'''
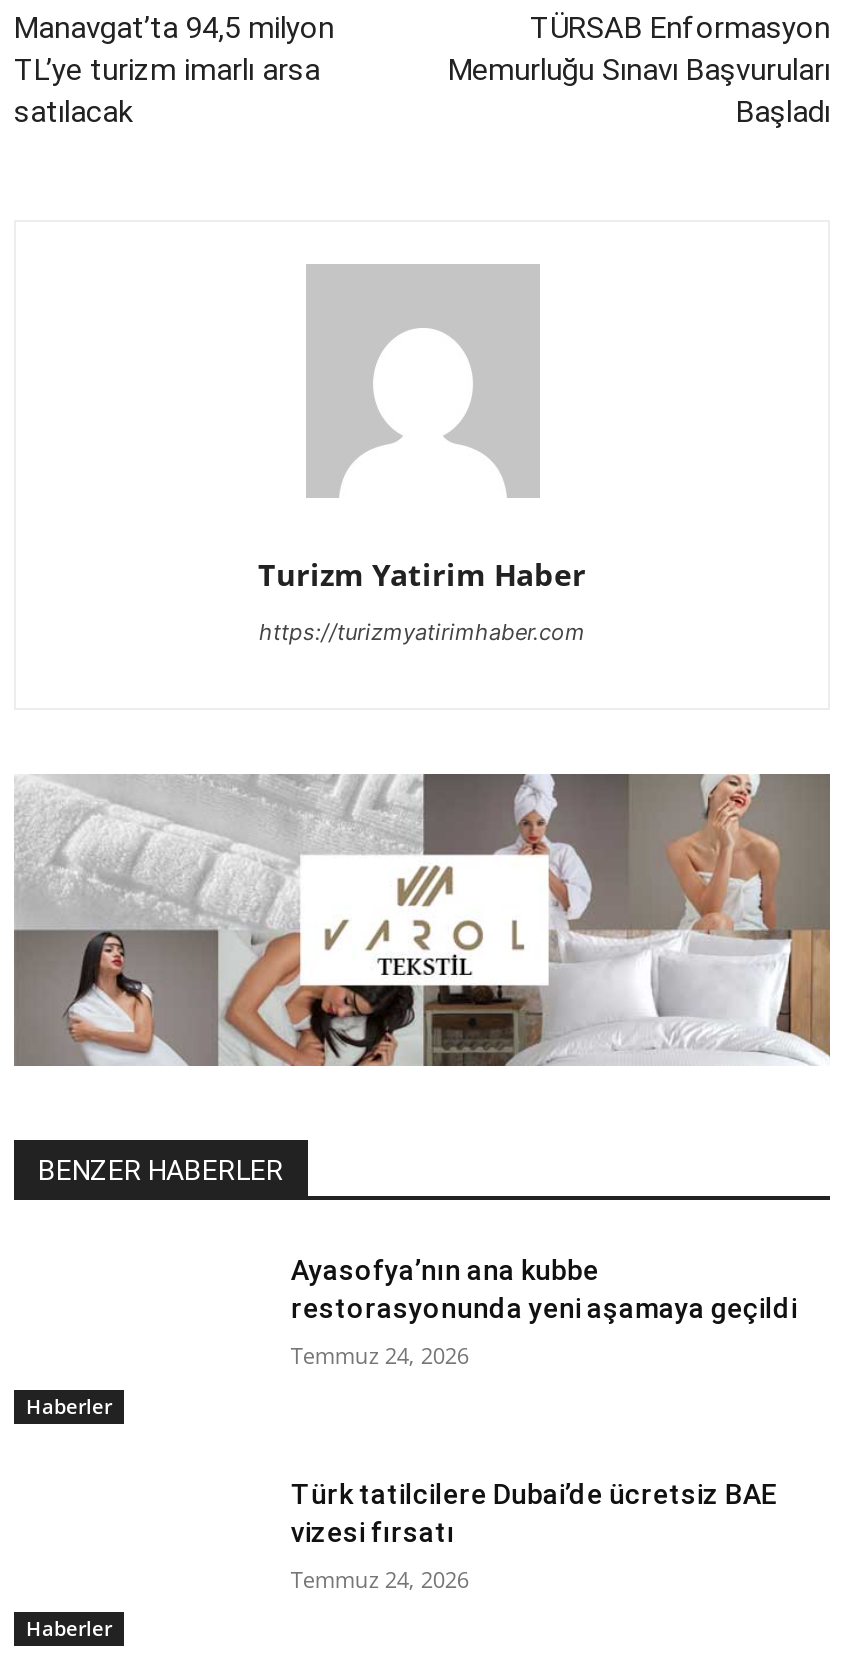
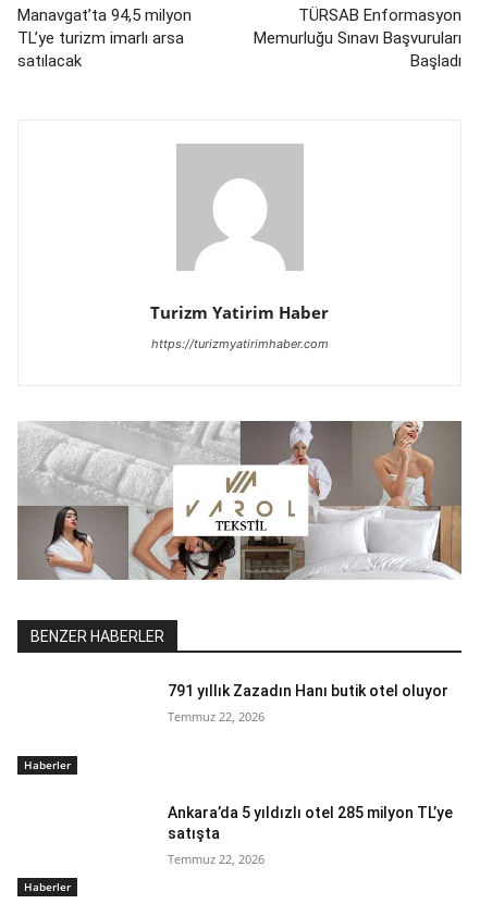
[291,1255,797,1325] Ayasofya’nın ana kubbe | restorasyonunda yeni aşamaya geçildi -> [168,682,449,700] 791 yıllık Zazadın Hanı butik otel oluyor
[291,1341,469,1371] Temmuz 24, 2026 -> [168,709,265,725] Temmuz 22, 2026
[291,1478,777,1548] Türk tatilcilere Dubai’de ücretsiz BAE | vizesi fırsatı -> [168,804,453,842] Ankara’da 5 yıldızlı otel 285 milyon TL’ye | satışta
[291,1564,469,1594] Temmuz 24, 2026 -> [168,851,265,867] Temmuz 22, 2026

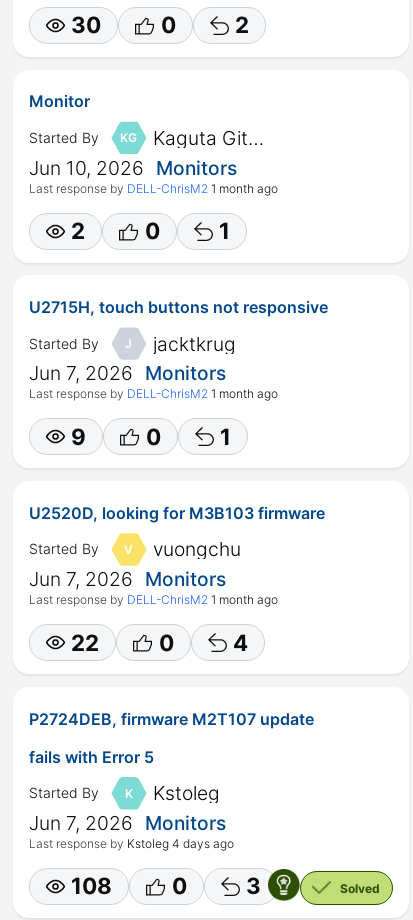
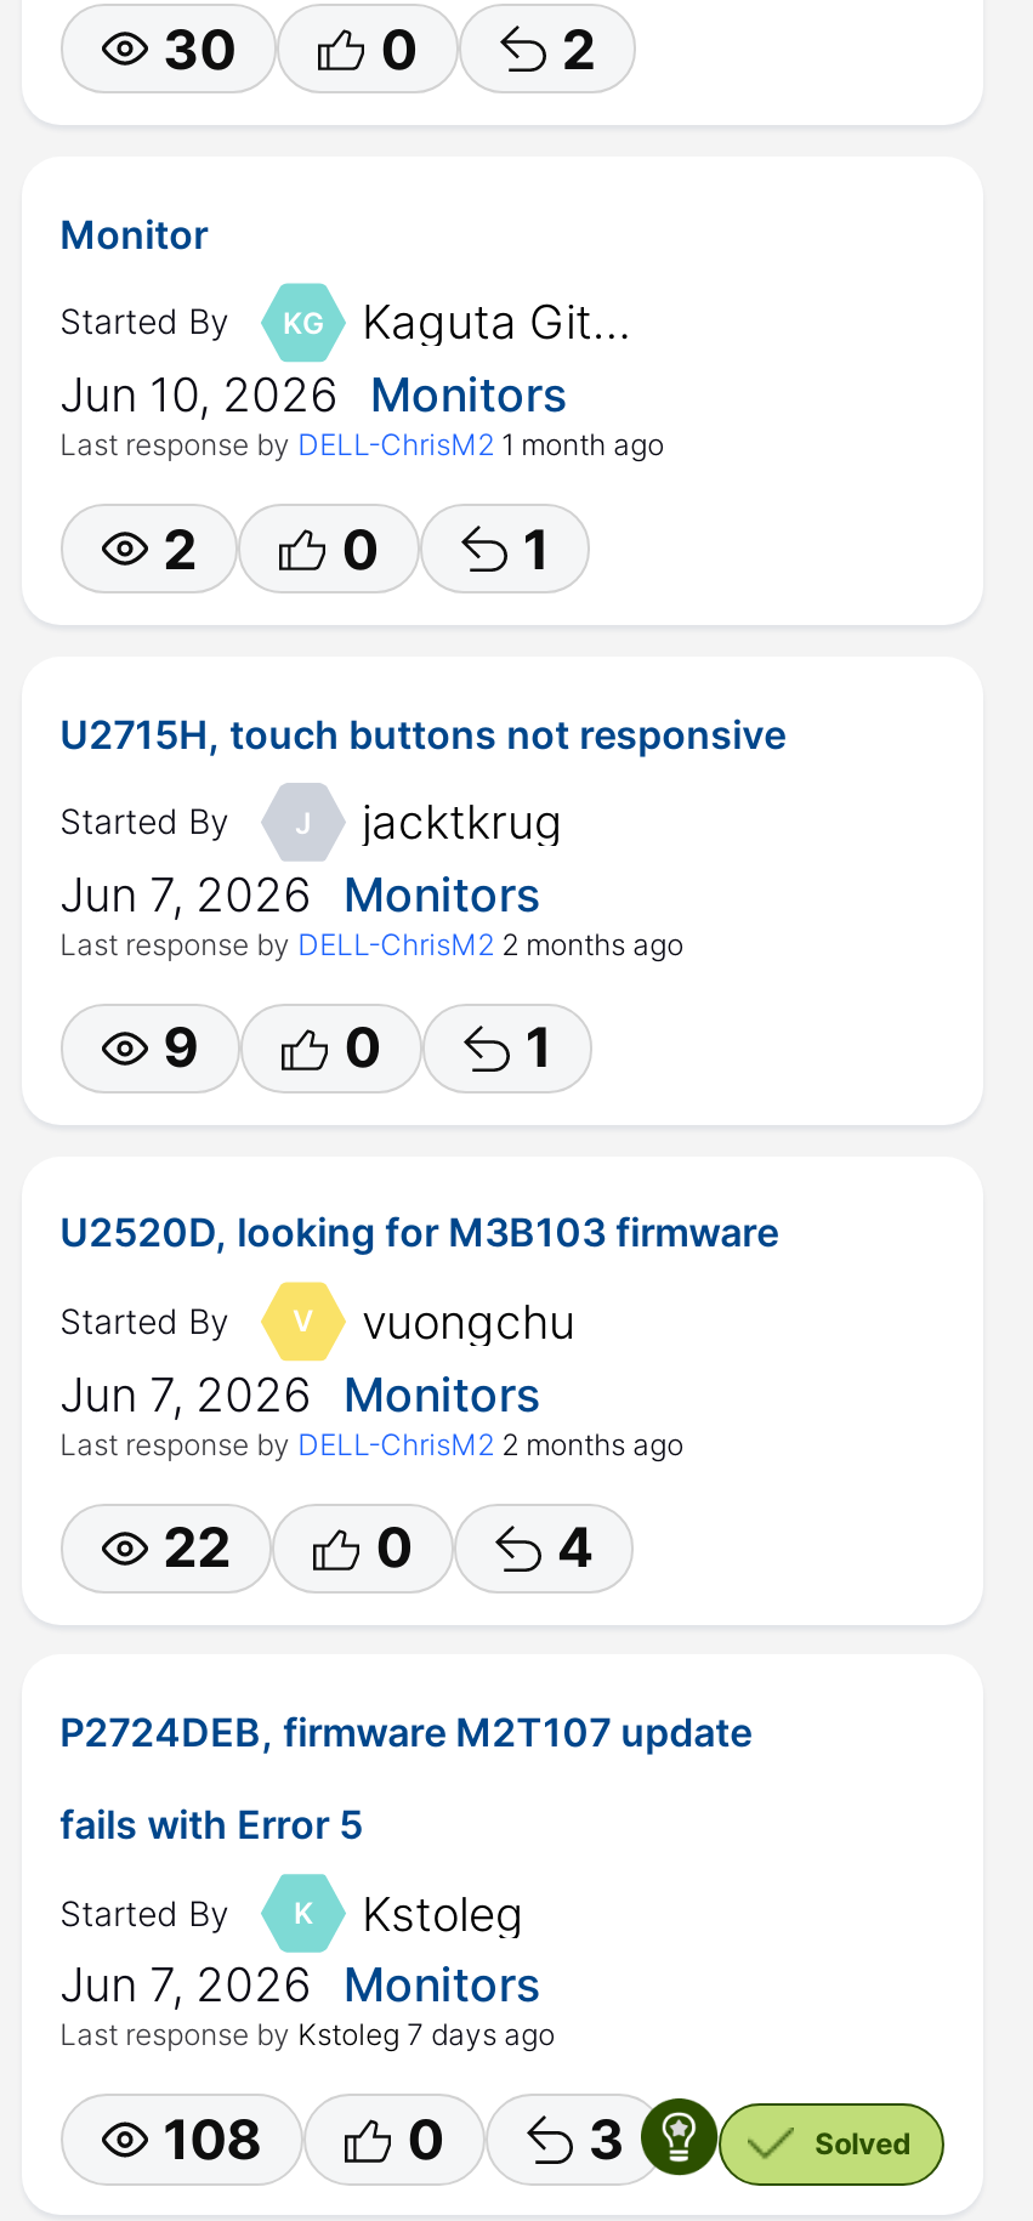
[29,386,278,401] Last response by DELL-ChrisM2 1 month ago -> [60,926,684,962] Last response by DELL-ChrisM2 2 months ago
[29,592,278,607] Last response by DELL-ChrisM2 1 month ago -> [60,1425,684,1461] Last response by DELL-ChrisM2 2 months ago
[29,836,234,851] Last response by Kstoleg 4 days ago -> [60,2017,555,2053] Last response by Kstoleg 7 days ago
'''
What the exercise asks: The records above should be repeated exactly, with every picture omitted.

Task result:
[291,1255,797,1325] Ayasofya’nın ana kubbe | restorasyonunda yeni aşamaya geçildi -> [168,682,449,700] 791 yıllık Zazadın Hanı butik otel oluyor
[291,1341,469,1371] Temmuz 24, 2026 -> [168,709,265,725] Temmuz 22, 2026
[291,1478,777,1548] Türk tatilcilere Dubai’de ücretsiz BAE | vizesi fırsatı -> [168,804,453,842] Ankara’da 5 yıldızlı otel 285 milyon TL’ye | satışta
[291,1564,469,1594] Temmuz 24, 2026 -> [168,851,265,867] Temmuz 22, 2026

[29,386,278,401] Last response by DELL-ChrisM2 1 month ago -> [60,926,684,962] Last response by DELL-ChrisM2 2 months ago
[29,592,278,607] Last response by DELL-ChrisM2 1 month ago -> [60,1425,684,1461] Last response by DELL-ChrisM2 2 months ago
[29,836,234,851] Last response by Kstoleg 4 days ago -> [60,2017,555,2053] Last response by Kstoleg 7 days ago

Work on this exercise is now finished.